The issue which I intend to address here is the one he tackles first – that of label density which is something that stems largely from data quality and, more importantly, consistency issues. Specifically, although the post talks about cities, the real question is about what is tagged as a city and what is tagged as some lesser type of place.
By way of explanation I should probably start by explaining that in OpenStreetMap tagging there are four commonly used used values for the place tag which designate a populated place. In order, from largest to smallest, those are: city, town, village and hamlet. The question which then arises is, how do we decide which of those values to use for a given settlement?
Like so many tags the specific names used come, because of OpenStreetMap’s origins, from typical British usage. It is therefore generally not a good idea to interpret the names too literally in other jurisdictions – indeed some tag values like highway=trunk aren’t even interpreted literally in England!
To the British the question of which places should be cities is fairly clear – there are a few alternative definitions (places with royal charters vs places with cathedrals) but those only relate to a few edge cases and in general there is little debate and only a relatively small number of large and/or important towns will qualify.
At the other end of the spectrum a hamlet would normally only be used for very small places that amount to little more than a handful of houses.
In between lies the distinction between villages and towns which is much less well defined but in my opinion would generally lie around the few thousand mark in population terms – once you reach 2-3 thousand residents you are probably a town rather than a village.
Interestingly the OpenStreetMap wiki disagrees a little here and suggests hamlet for populations up to one thousand and village up to ten thousand.

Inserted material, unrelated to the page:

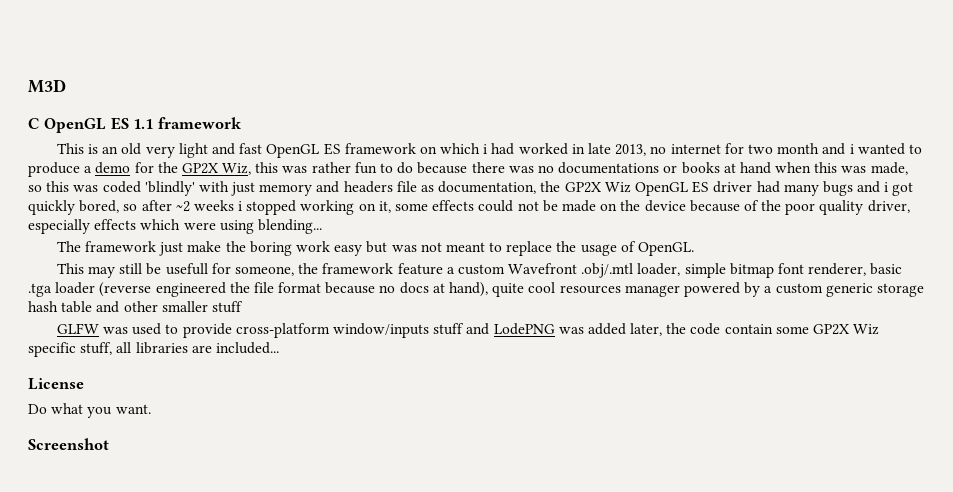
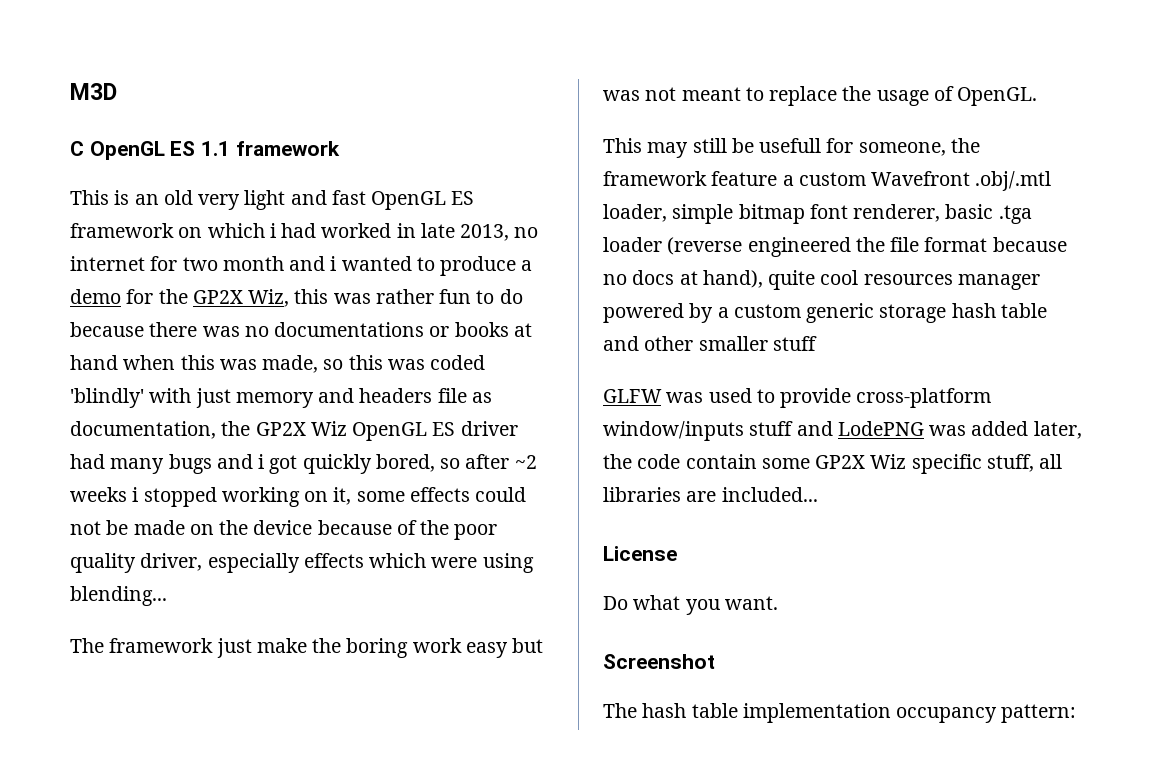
(109, 444) none -> [603,703,1077,723] // The hash table implementation occupancy pattern:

I would argue that both of those values are too high for normal British usage and certainly larger than I would use when tagging places.

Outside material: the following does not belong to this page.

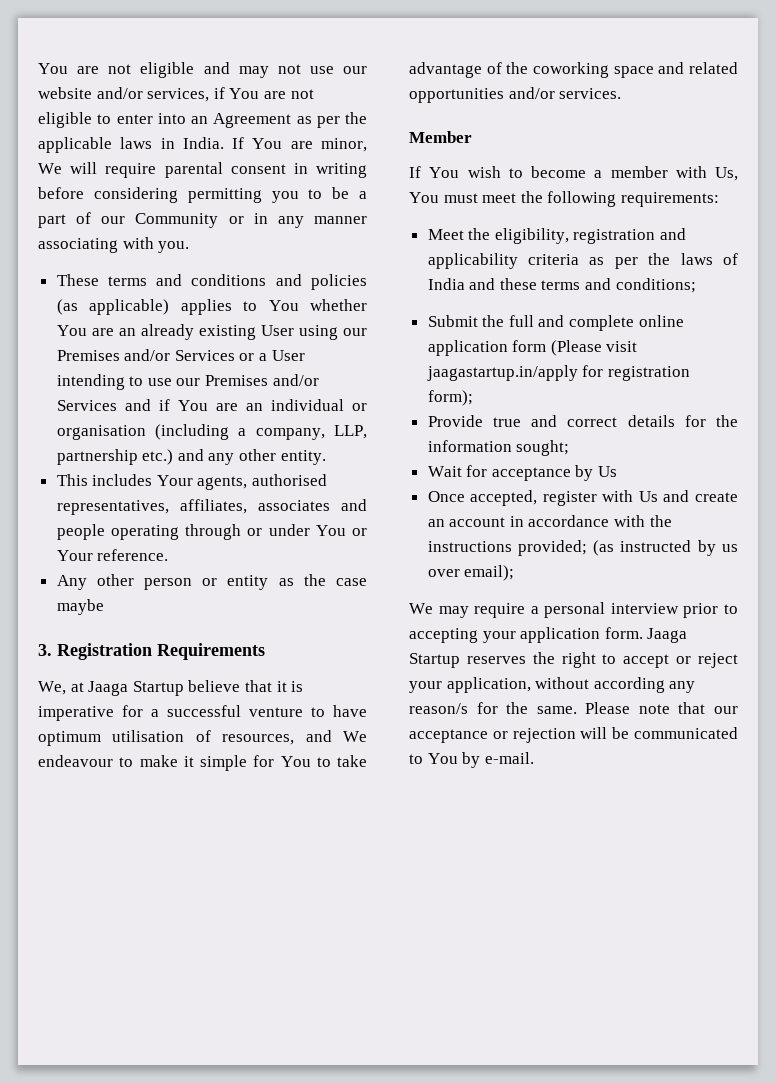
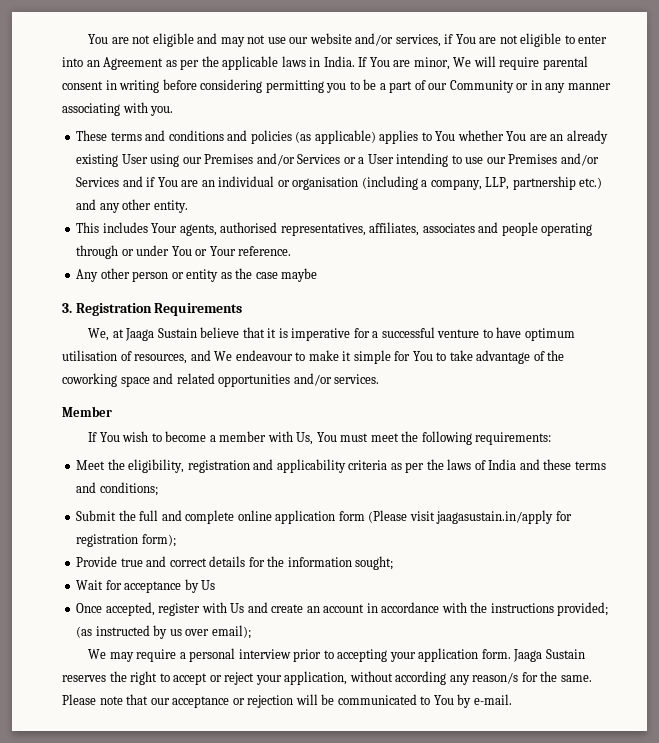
[132,681,184,696] Startup -> [157,328,197,338] Sustain
[426,365,578,381] jaagastartup.in/apply -> [436,510,554,524] jaagasustain.in/apply
[409,653,460,668] Startup -> [545,649,585,659] Sustain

All of which brings us back to the variations in density in the US map…
The first thing to understand about the US is that most populated places there appear have been initially imported from the USGS GNIS data set. I haven’t found any documentation as to how places were categorised but I suspect it was done based on population and most likely using the values in the OpenStreetMap wiki or something close to them.
Justin’s first example starts with the apparent high density of places in Florida so I took a look at a randomly selected place in his example which appeared to be fairly small – the town(?) of Frostproof. The OpenStreetMap history for Frostproof reveals that it was originally imported from GNIS as a village (probably because of it’s population of 2922) but has recently been retagged as a city.
My suspicion is that this is the result of an overly literal interpretation of the place=city tag – as I understand things many relatively small places in the US officially style themselves as cities – certainly Wikipedia describes Frostproof in this way. Nobody in Britain, or indeed probably in Europe as a whole, would consider somewhere that small to be a city however and tagging it as such certainly goes against normal OpenStreetMap tagging practice.
In most of the rest of the US no such retagging of small towns as cities appears to have taken place, making place names there appear much less dense at low zoom levels. The sort of places which Justin’s article suggests should be appearing in those areas mostly appear to be in the 25-100 thousand population range and hence have been tagged as towns during the GNIS import. The solution here, if more place names are considered cartographically desirable, would either be to adjust the threshold at which places are tagged as cities instead of town, or to alter the stylesheets to render towns at lower zoom levels.
The relatively high density around Los Angeles which the article mentions appears to be the result of a fairly large number of places with populations just over the 100 thousand mark. Despite their large populations, and the fact they are likely independent cities legally, I suspect that many of them would be tagged as suburbs in Britain rather than as cities or towns and hence would be given lower priority when rendering.
The real lesson to be drawn from all this however is that the US OpenStreetMap community probably needs to reach a consensus on how to map populated places to tag values so that a better level of consistency can be achieved with less variation from area to area across the map.